Navigating A National Museum
The construction project was managed by Statsbygg – the Norwegian Directorate of Public Construction and Property. Statsbygg appointed Endpoint to design and develop a wayfinding system which would enable visitors to navigate around the building, whether they require a specific gallery, or if they simply need to find the facilities.
The client came to us because of our previous relationships with other cultural institutions and they were specifically searching for a wayfinding agency that had a cast iron foundation in wayfinding strategies. They were unsure about how visitors would navigate the spaces and different parts of the client team had different opinions about how wayfinding might work.
Working closely with the Oslo based design consultancy, Metric, who created the museum’s visual identity, we devised a bilingual wayfinding system that is simple to follow and clear in both Norwegian and English. Pictograms were used throughout to back up the messages for other nationalities.
The Museum was set out in chronological order, but staff were aware that many visitors were unlikely to take a prescribed route – which could potentially take hours to follow. They tasked us to consider how to support visitors when they did follow the routes and when they went along routes that were unexpected. We focused on who would be coming to the museum, how they might actually approach navigation and overlaid this on the layout of the building, we looked for pinch points and reassurance moments.
More Than ‘The Scream’
The Museum was conscious that many visitors would want to head directly to one of the museum’s key pieces, one of the four Munch’s ‘The Scream’. So the wayfinding strategy needed to enable people to make journeys around the building in a way that would encourage them to view other pieces, rather than immediately flocking to a single artwork and leaving again, as had been the case with previous galleries.
Signage As Slated
Stratum of slate dominates the interior design, and there was a strong vision of a space that was flexible – including permanent wayfinding information alongside a system that could accommodate signage for temporary exhibitions.
It was vital that the wayfinding system integrated with the museum’s interior styling, without compromising, or detracting from the finishes. So Endpoint developed a carrier system incorporating a graphic panel – using a magnetic system so that panels for temporary exhibits could be easily exchanged.
In terms of materials, we fabricated two finishes – one for the panel and one for the carrier – designed to complement the strata of the slate. Colour-wise, we offered a non-reflective matt black finish. As we could not drill into the stonework, signage had to be mounted in the mortar. On the reverse of the signs, elongated holes allow the signs to be repositioned over the slate, whilst being attached to the mortar.
The museum undertook extensive testing of the internal and external signs which ensured the sign sizes and locations were correct before manufacture took place.

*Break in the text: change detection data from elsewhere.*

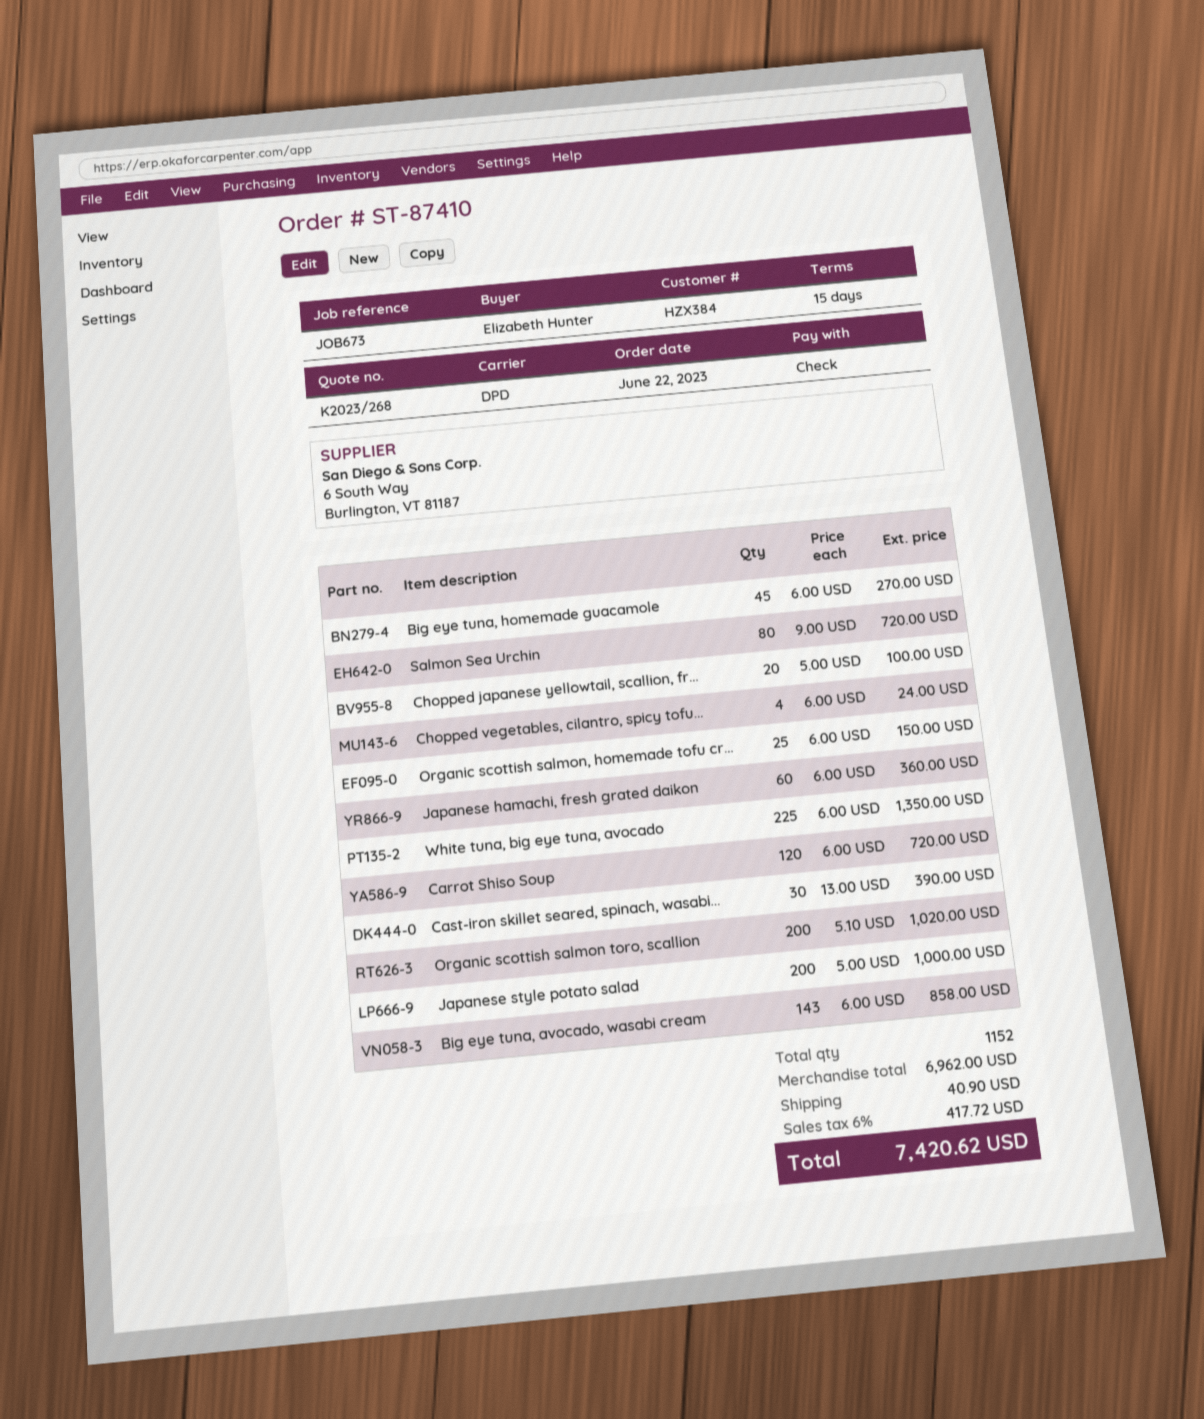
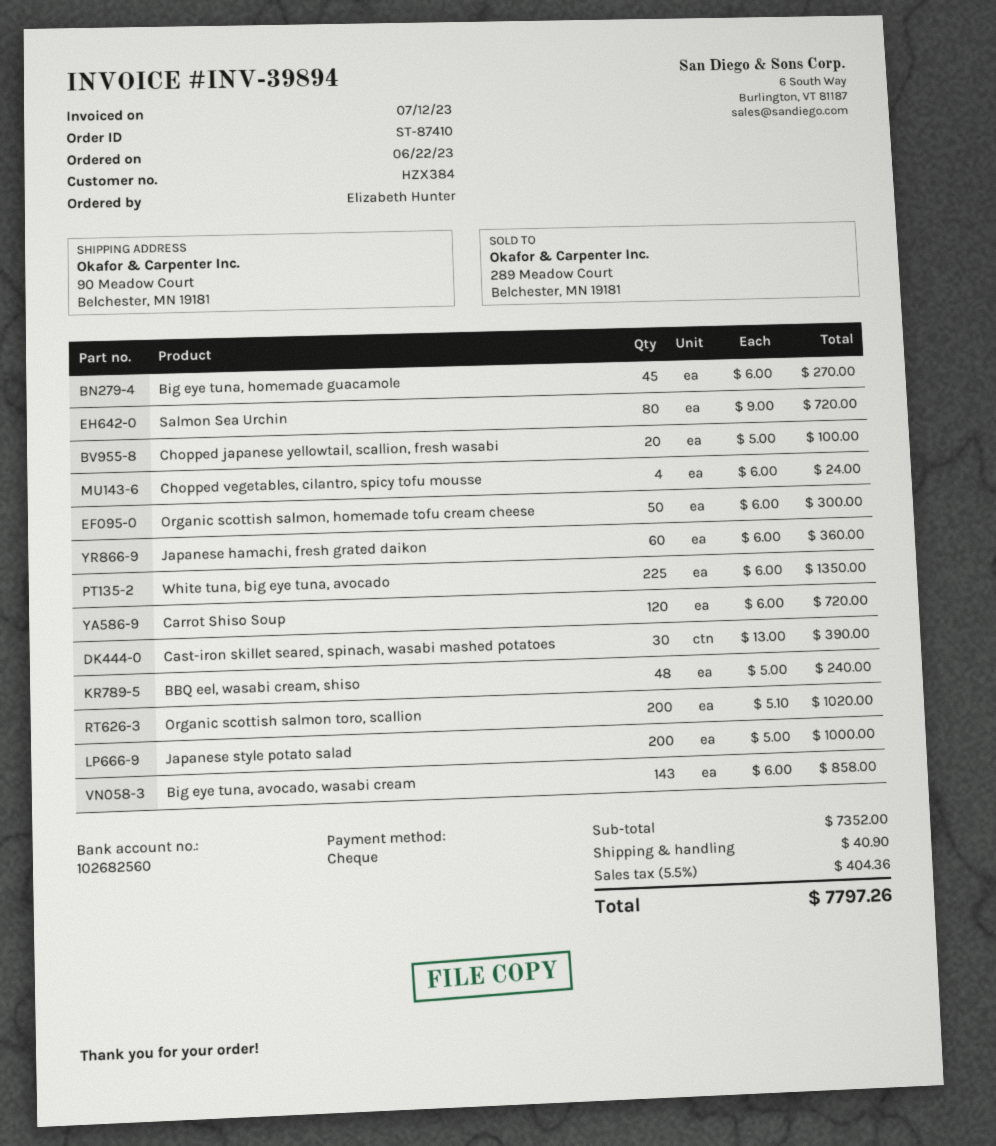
Organic scottish salmon, homemade tofu cr...: 25 x 6.00 = 150.00 -> 50 x 6.00 = 300.00
BBQ eel, wasabi cream, shiso: none -> 48 x 5.00 = 240.00
subtotal: 6962.00 -> 7352.00
tax: 6% = 417.72 -> 5.5% = 404.36
total: 7420.62 -> 7797.26

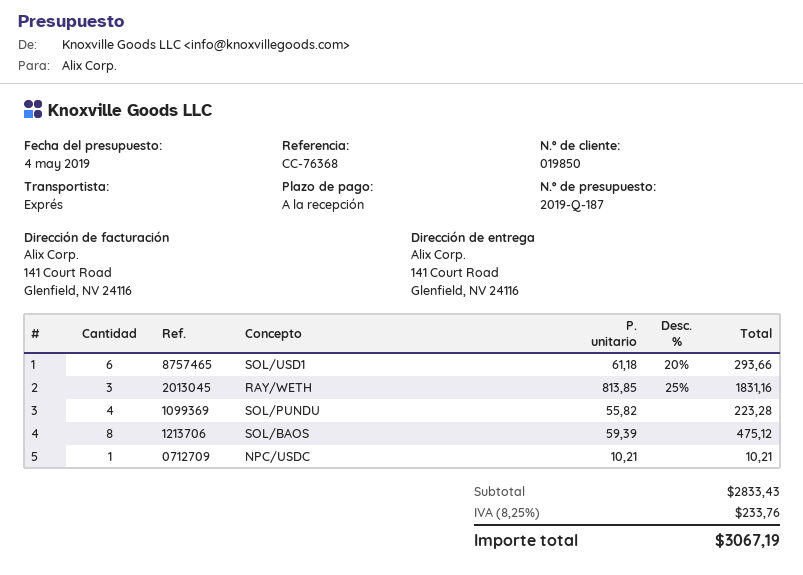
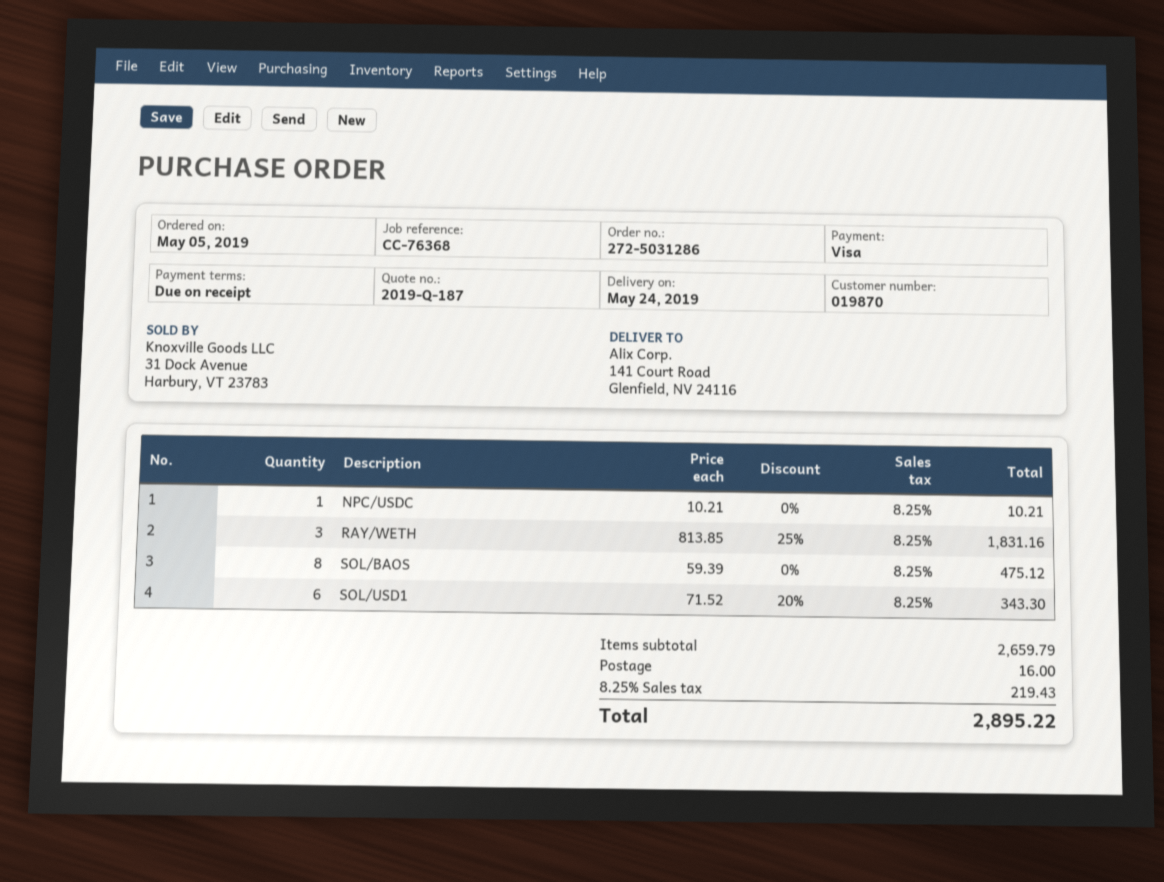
customer number: 019850 -> 019870
SOL/USD1: 6 x 61.18 - 20% = 293.66 -> 6 x 71.52 - 20% = 343.30
SOL/PUNDU: 4 x 55.82 = 223.28 -> none
subtotal: 2833.43 -> 2659.79
shipping: none -> 16.00
tax: 8.25% = 233.76 -> 8.25% = 219.43
total: 3067.19 -> 2895.22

The building’s architecture presented a few challenges such as vertical access which varied according to your goal, and the main toilets being located on the lower ground level.
There was also detailed discussion and careful consideration around the inclusivity of the signage, such as accessible braille.
The museum building is designed sustainably, with no plastic used anywhere. Consequently, Endpoint designed the sign family using no plastic or acrylics but rather aluminium, glass and marble.
The project went on to win the gold award for wayfinding at the 2023 Visuelt Awards.